Dettaglio di Nemesis e dei Dioscuri da un dipinto che raffigura il viaggio di Eracle negli inferi. Nemesis, dea della punizione, tiene una spada in una mano e il fodero nell'altra. I gemelli indossano cappelli da viaggio, reggono doghe annodate e sono accompagnati da una stella
Dettaglio di Nemesis e dei Dioscuri da un dipinto che raffigura il viaggio di Eracle negli inferi. Nemesis, dea della punizione, tiene una spada in una mano e il fodero nell’altra. I gemelli indossano cappelli da viaggio, reggono doghe annodate e sono accompagnati da una stella

L’ambigua condizione dei Dioscuri faceva di essi i perfetti mediatori tra la realtà umana e la realtà divina, così che divennero gli dei salvatori per eccellenza a cui si ricorreva nelle situazioni disperate ( pericoli di guerra e della navigazione).
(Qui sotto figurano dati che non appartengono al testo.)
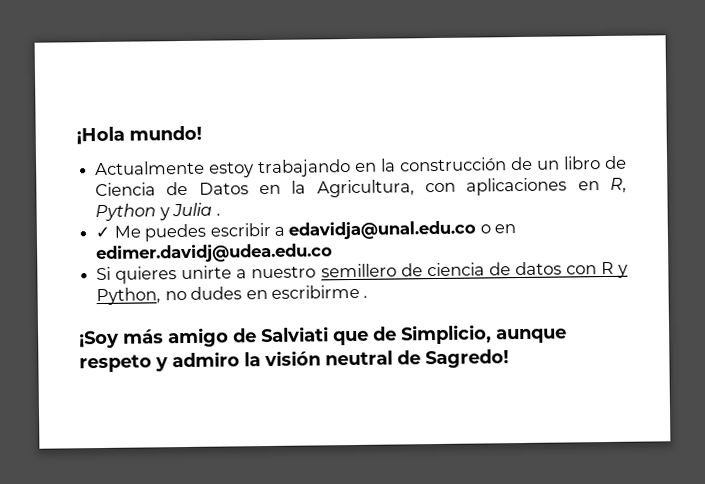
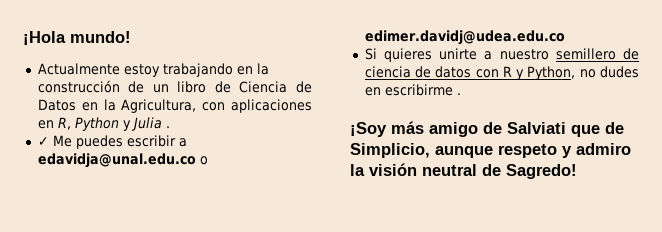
- ✓ Me puedes escribir a edavidja@unal.edu.co o en edimer.davidj@udea.edu.co
+ ✓ Me puedes escribir a edavidja@unal.edu.co o edimer.davidj@udea.edu.co

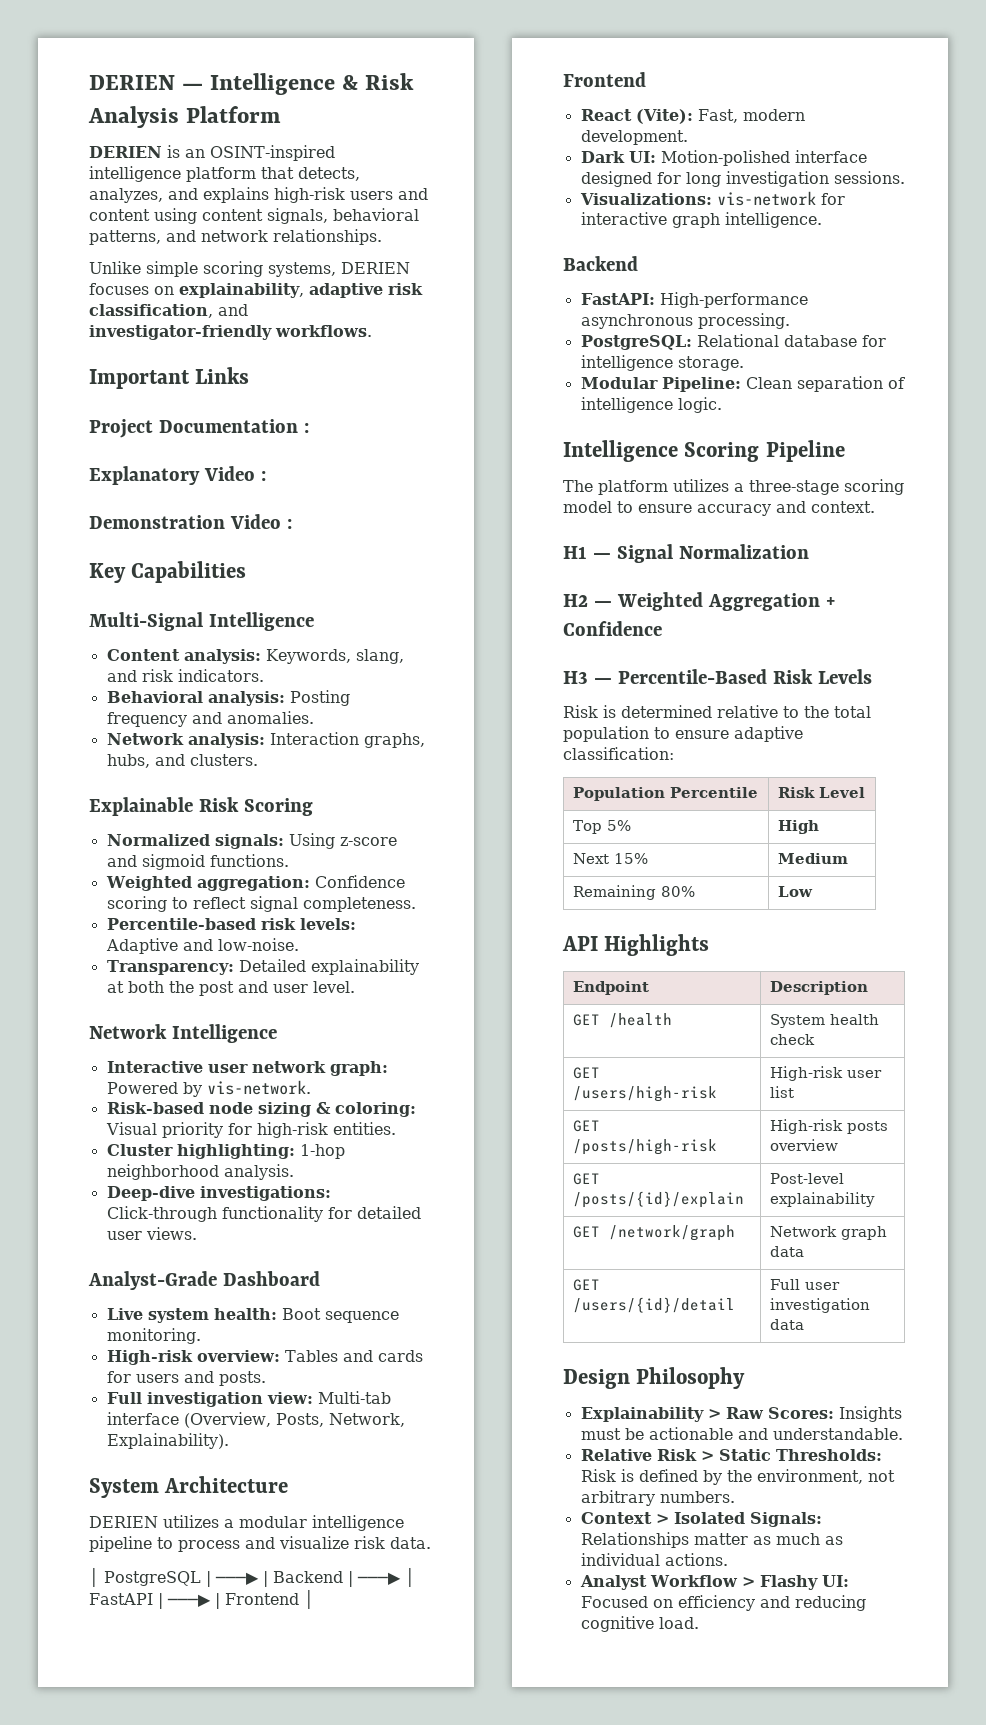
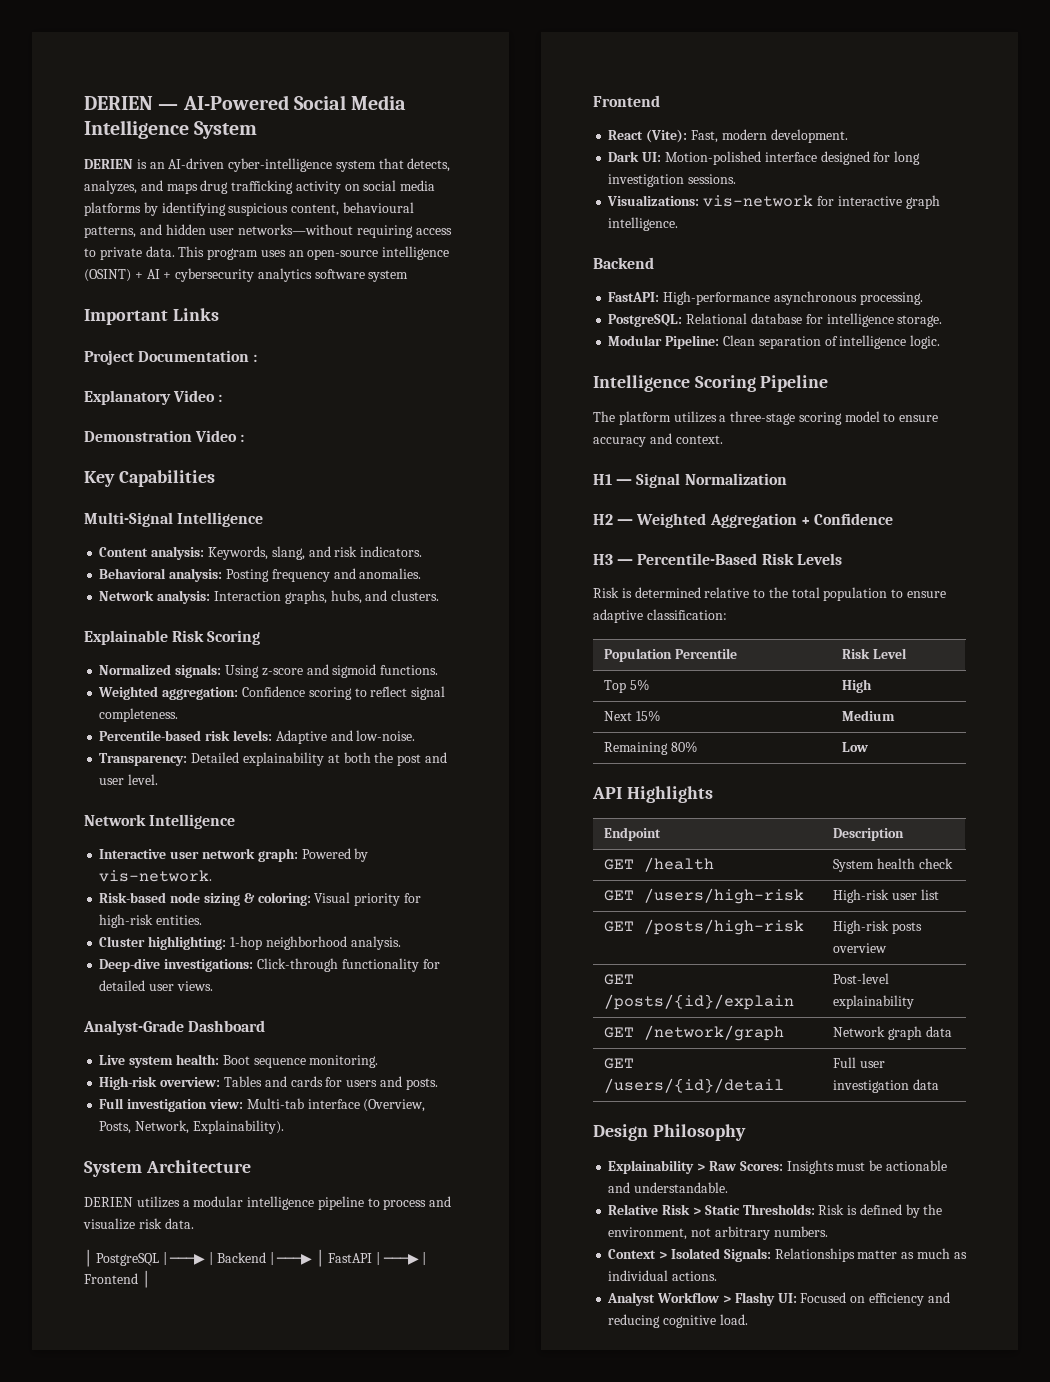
- DERIEN — Intelligence & Risk Analysis Platform
+ DERIEN — AI-Powered Social Media Intelligence System
- DERIEN is an OSINT-inspired intelligence platform that detects, analyzes, and explains high-risk users and content using content signals, behavioral patterns, and network relationships.
- Unlike simple scoring systems, DERIEN focuses on explainability, adaptive risk classification, and investigator-friendly workflows.
+ DERIEN is an AI-driven cyber-intelligence system that detects, analyzes, and maps drug trafficking activity on social media platforms by identifying suspicious content, behavioural patterns, and hidden user networks—without requiring access to private data. This program uses an open-source intelligence (OSINT) + AI + cybersecurity analytics software system

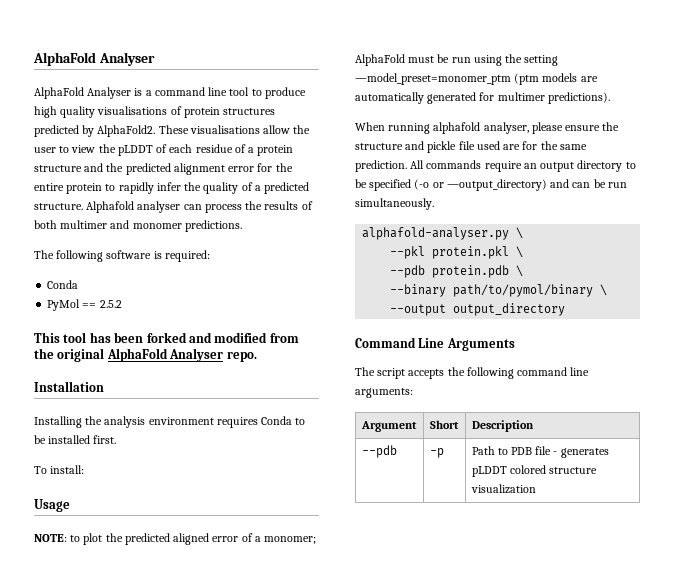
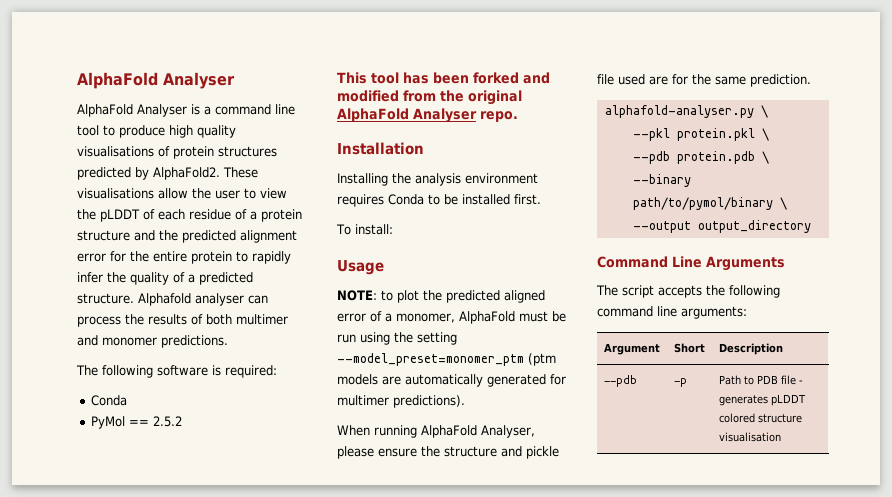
- NOTE: to plot the predicted aligned error of a monomer; AlphaFold must be run using the setting —model_preset=monomer_ptm (ptm models are automatically generated for multimer predictions).
+ NOTE: to plot the predicted aligned error of a monomer, AlphaFold must be run using the setting --model_preset=monomer_ptm (ptm models are automatically generated for multimer predictions).
- When running alphafold analyser, please ensure the structure and pickle file used are for the same prediction. All commands require an output directory to be specified (-o or —output_directory) and can be run simultaneously.
+ When running AlphaFold Analyser, please ensure the structure and pickle file used are for the same prediction.
- --pdb | -p | Path to PDB file - generates pLDDT colored structure visualization
+ --pdb | -p | Path to PDB file - generates pLDDT colored structure visualisation

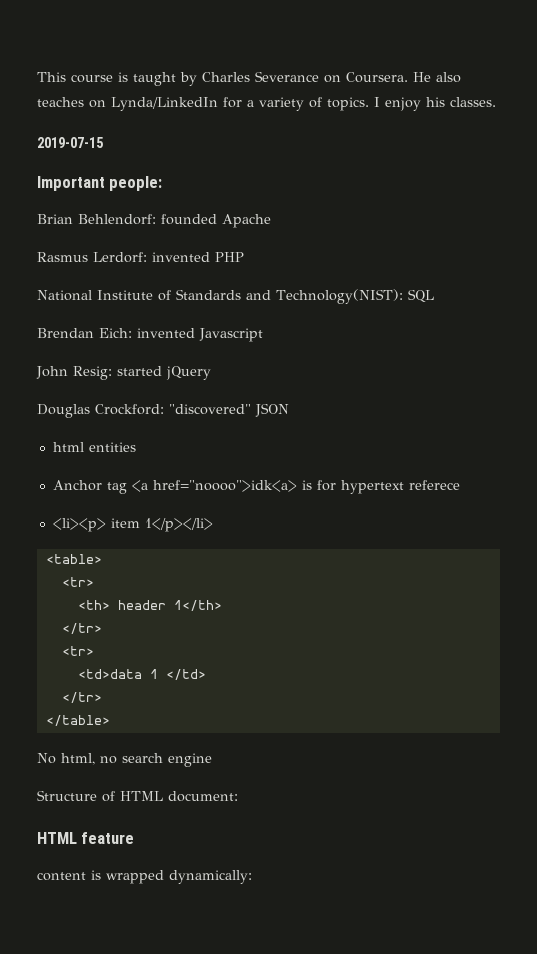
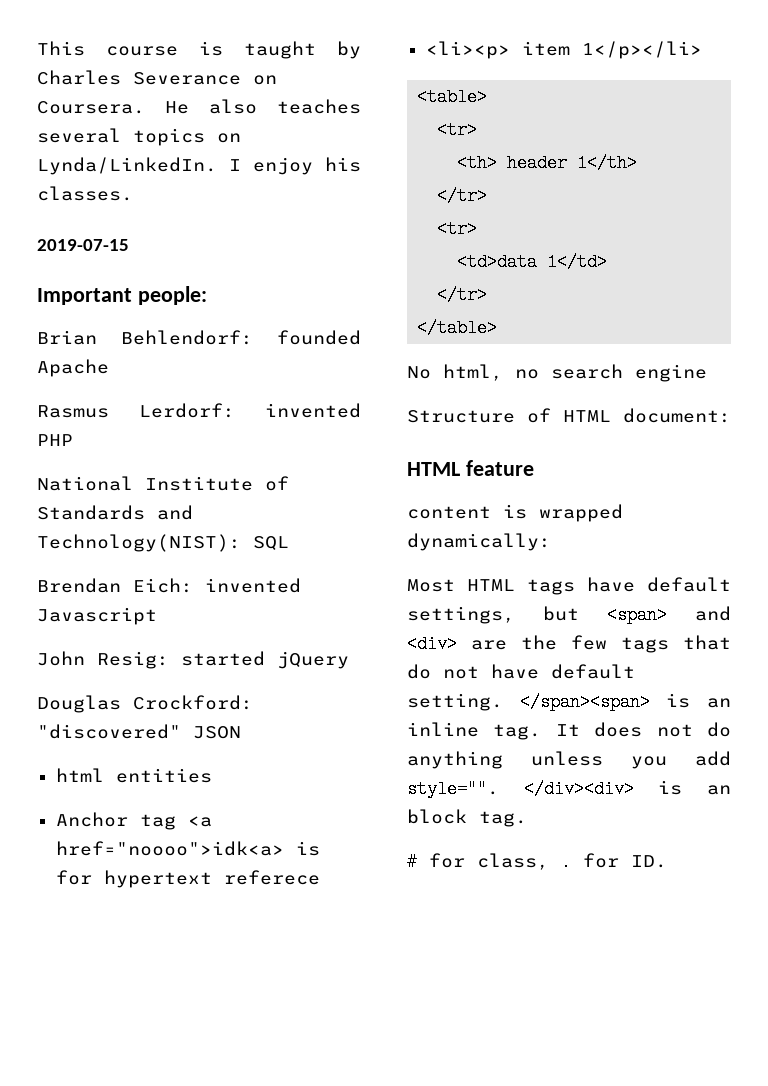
- He also teaches on Lynda/LinkedIn for a variety of topics.
+ He also teaches several topics on Lynda/LinkedIn.
- <td>data 1 </td>
+ <td>data 1</td>
+ Most HTML tags have default settings, but <span> and <div> are the few tags that do not have default setting. </span><span> is an inline tag. It does not do anything unless you add style="". </div><div> is an block tag.
+ # for class, . for ID.

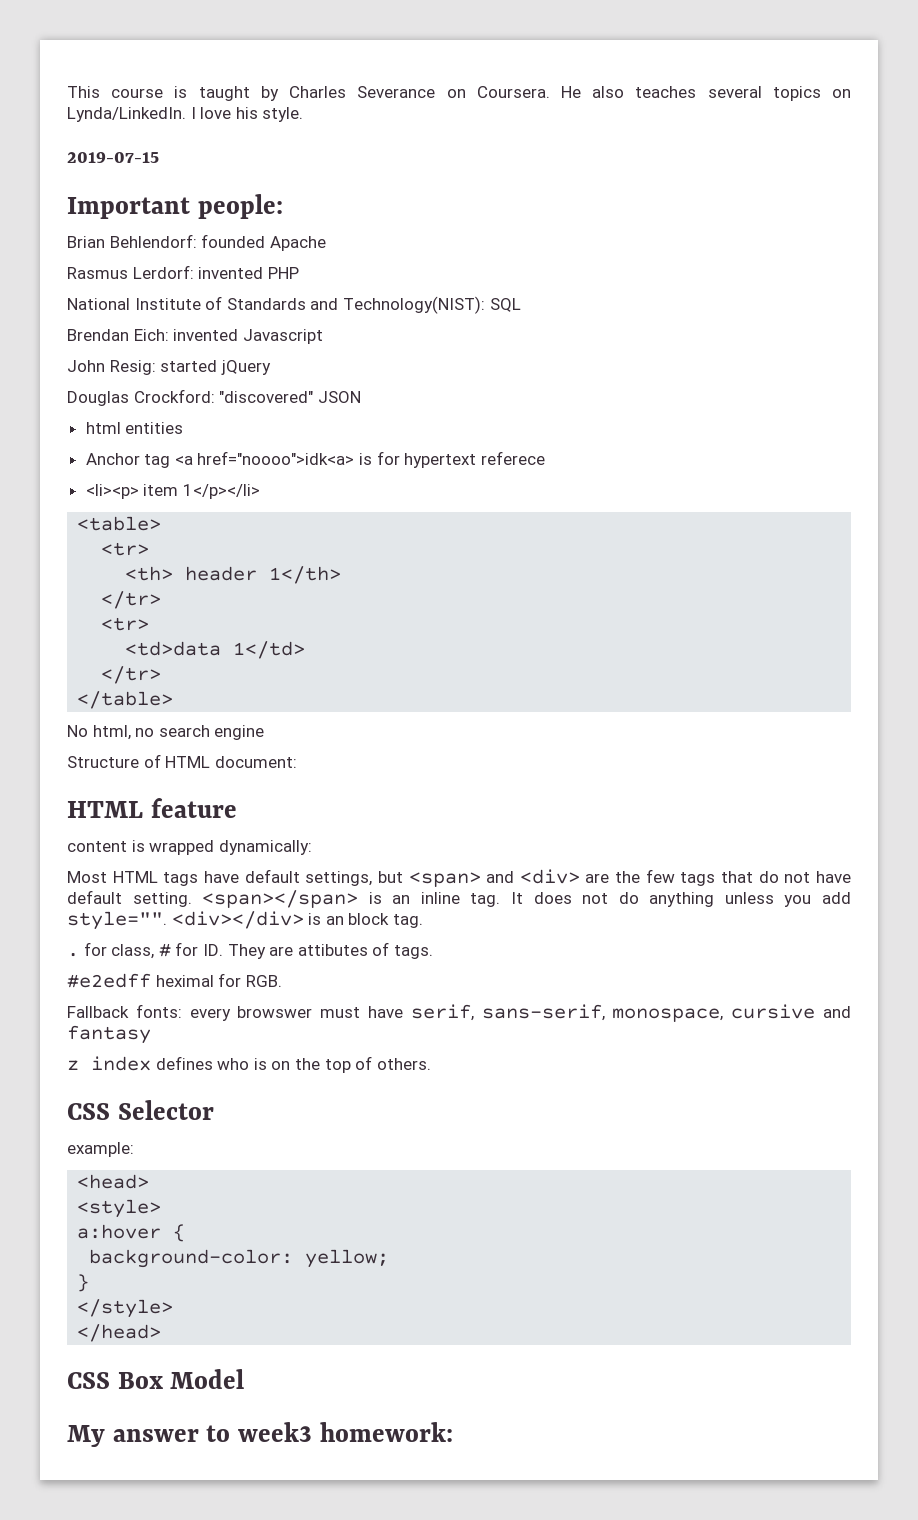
- I enjoy his classes.
+ I love his style.
- </span><span> is an inline tag.
+ <span></span> is an inline tag.
- </div><div> is an block tag.
+ <div></div> is an block tag.
- # for class, . for ID.
+ . for class, # for ID. They are attibutes of tags.
+ #e2edff heximal for RGB.
+ Fallback fonts: every browswer must have serif, sans-serif, monospace, cursive and fantasy
+ z index defines who is on the top of others.
+ CSS Selector
+ example:
+ <head>
+ <style>
+ a:hover {
+ background-color: yellow;
+ }
+ </style>
+ </head>
+ CSS Box Model
+ My answer to week3 homework:

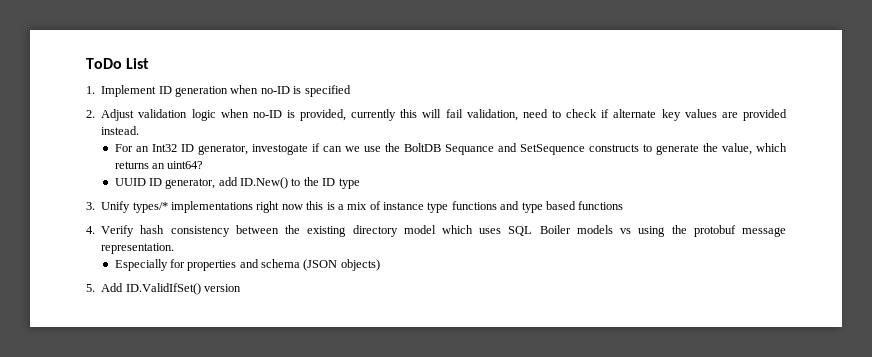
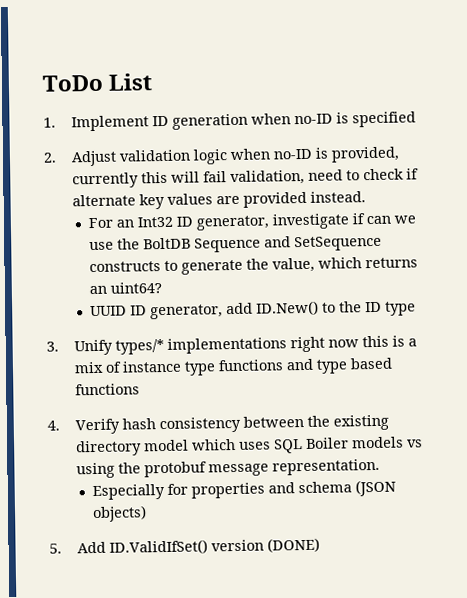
- For an Int32 ID generator, investogate if can we use the BoltDB Sequance and SetSequence constructs to generate the value, which returns an uint64?
+ For an Int32 ID generator, investigate if can we use the BoltDB Sequence and SetSequence constructs to generate the value, which returns an uint64?
- 5. Add ID.ValidIfSet() version
+ 5. Add ID.ValidIfSet() version (DONE)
In natura esiste un fenomeno atmosferico raro e sorprendente, noto come fuoco di Sant’Elmo. Tale fenomeno si presenta per lo più prima di un temporale, quando  possono formarsi dei bagliori blu, simili a delle fiamme, in prossimità di oggetti appuntiti. I fuochi di Sant’Elmo sono conosciuti soprattutto dai marinai, gli alti alberi delle imbarcazioni a vela funzionavano come delle antenne, alle cui estremità era più facile che si formassero i bagliori
Le inspiegabili fiammelle blu significavano che la nave era stata raggiunta dai Diòscuri (Διόσκουροι, Diòskuroi), coppia di fratelli divini che avrebbero vigilato sui marinai salvandoli dalla tempesta.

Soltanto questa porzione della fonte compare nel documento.